A Brief History of Arram

Arram is a village of fifty dwellings, including five farms.  One dwelling was a smallholding/market garden.  There are four smallholdings which were farms but the land has mainly been sold with just the odd paddock for horses remaining.  One farm was demolished around the late seventies to build greenhouses that remain but are currently not in use.

In 1847 the Hull to Scarborough railway line was built and a station was built at Arram, it was quite a substantial little station with a station masters house, a signal box at the crossing, a siding, goods yard with warehouse, weighbridge, hard standing for coal and a loading dock for cattle.  There was a booking office/waiting room, ladies waiting room with toilet, lamp room, and gents toilet, all now gone except for the station house and a disused goods yard.

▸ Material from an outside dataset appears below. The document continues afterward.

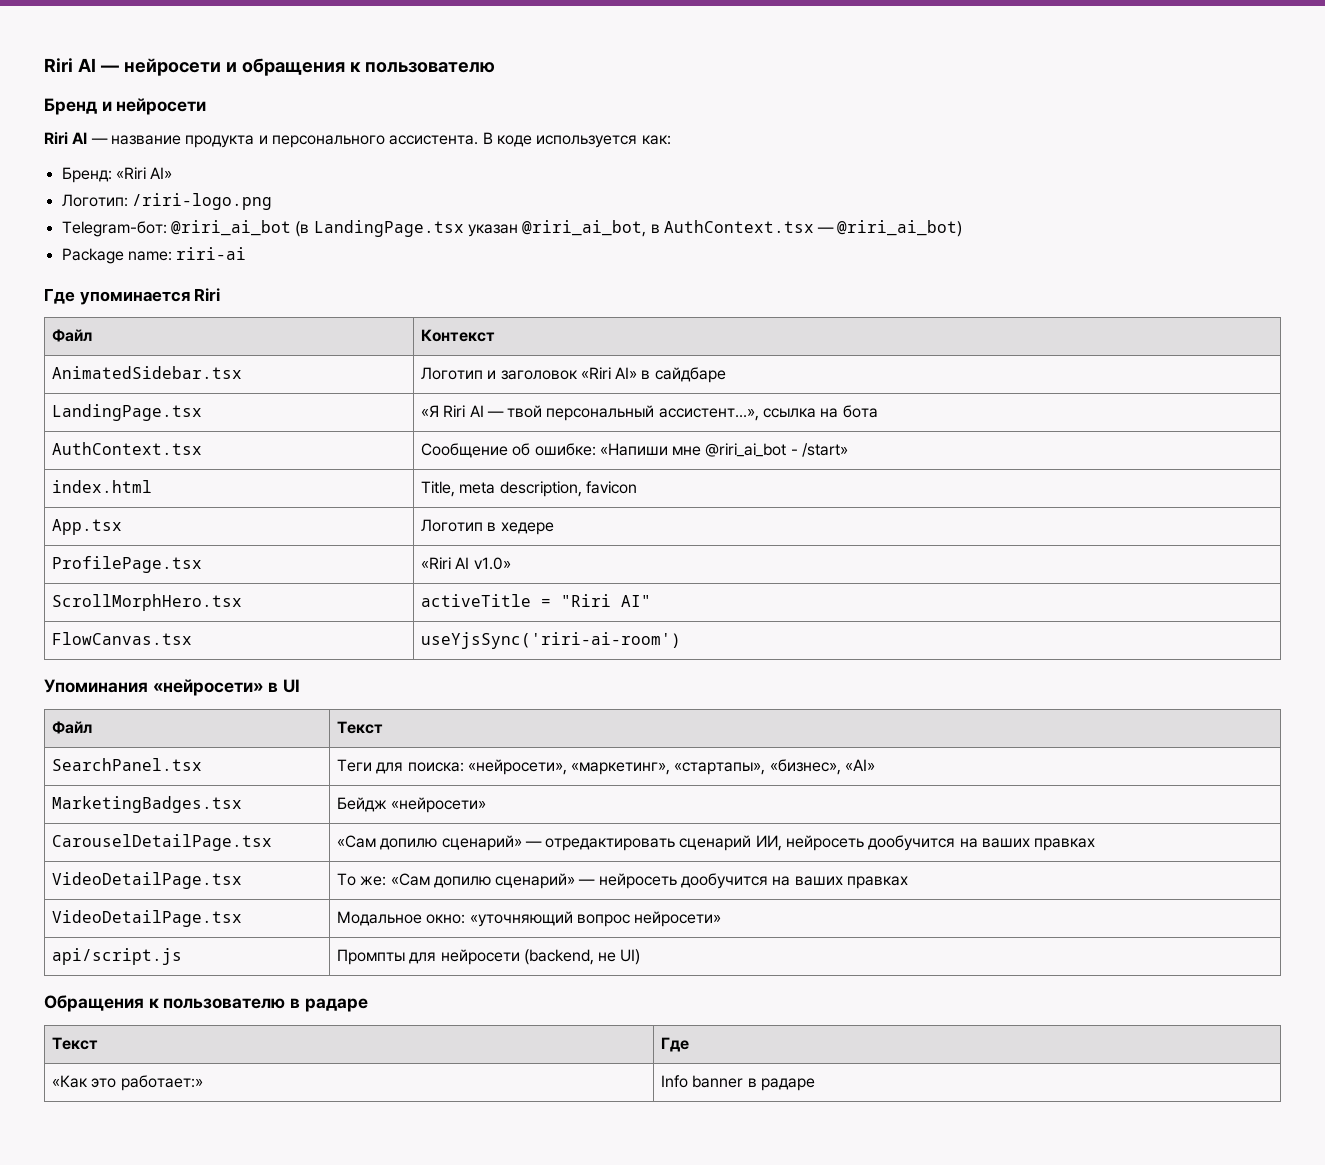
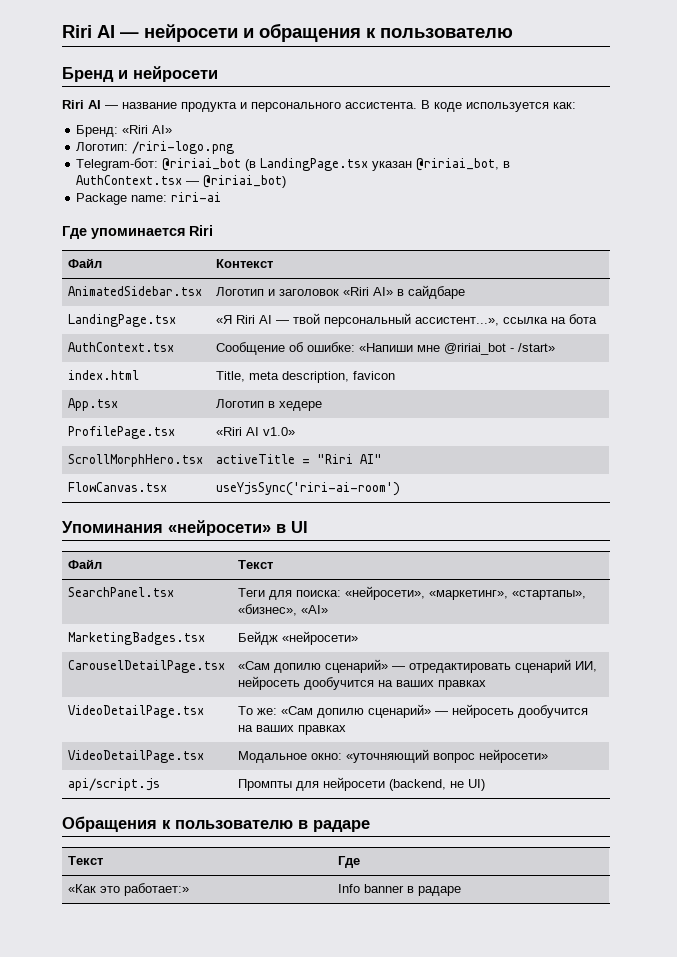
- Telegram-бот: @riri_ai_bot (в LandingPage.tsx указан @riri_ai_bot, в AuthContext.tsx — @riri_ai_bot)
+ Telegram-бот: @ririai_bot (в LandingPage.tsx указан @ririai_bot, в AuthContext.tsx — @ririai_bot)
- AuthContext.tsx | Сообщение об ошибке: «Напиши мне @riri_ai_bot - /start»
+ AuthContext.tsx | Сообщение об ошибке: «Напиши мне @ririai_bot - /start»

In the early fifties, the airfield at Leconfield was extended which cut across the road to Arram (the road that runs past the school to the camp perimeter) so a new road was built which is the current road into the village.

In the past, there was a chapel or “tin tabernacle” as it was called, on the right just before the bridge into the village.  There was also a fish and chip shop and later a general shop but sadly these are also now gone.

Arram Methodist Church in the 1920s
Arram Methodist Church in the 1920s

In 2003/42004 an archaeological dig was done in a field next to the green by a lady from the village and remains were found dating back to the late Iron Age/Roman Age. 

The present village can be dated back to the 1300s.